TASK DESCRIPTION ▸ An exact copy of the records is required, minus the pictures they hold.

Start of Block

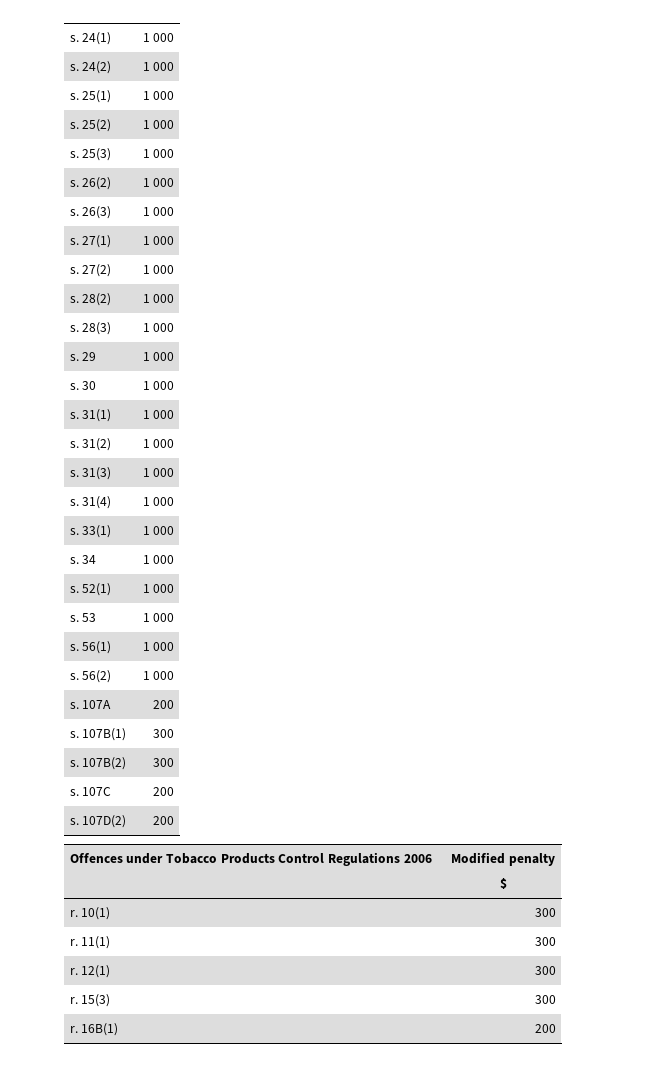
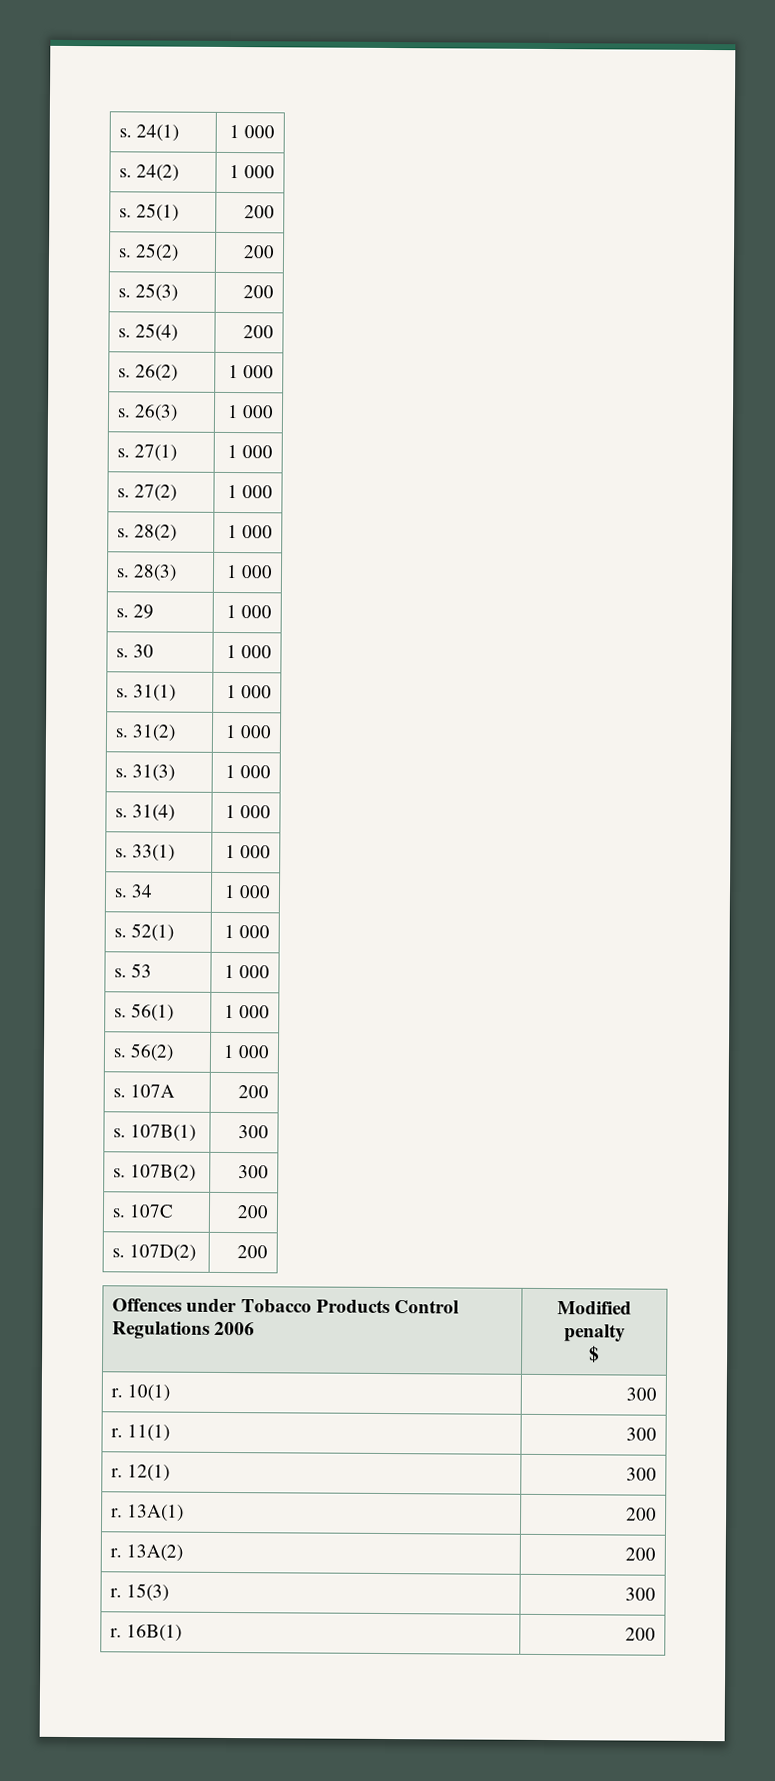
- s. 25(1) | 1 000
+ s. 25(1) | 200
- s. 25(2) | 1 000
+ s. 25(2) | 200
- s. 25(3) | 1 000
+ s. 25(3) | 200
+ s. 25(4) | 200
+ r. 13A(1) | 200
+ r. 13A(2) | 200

End of Block

ANSWER SECTION ▸
- s. 25(1) | 1 000
+ s. 25(1) | 200
- s. 25(2) | 1 000
+ s. 25(2) | 200
- s. 25(3) | 1 000
+ s. 25(3) | 200
+ s. 25(4) | 200
+ r. 13A(1) | 200
+ r. 13A(2) | 200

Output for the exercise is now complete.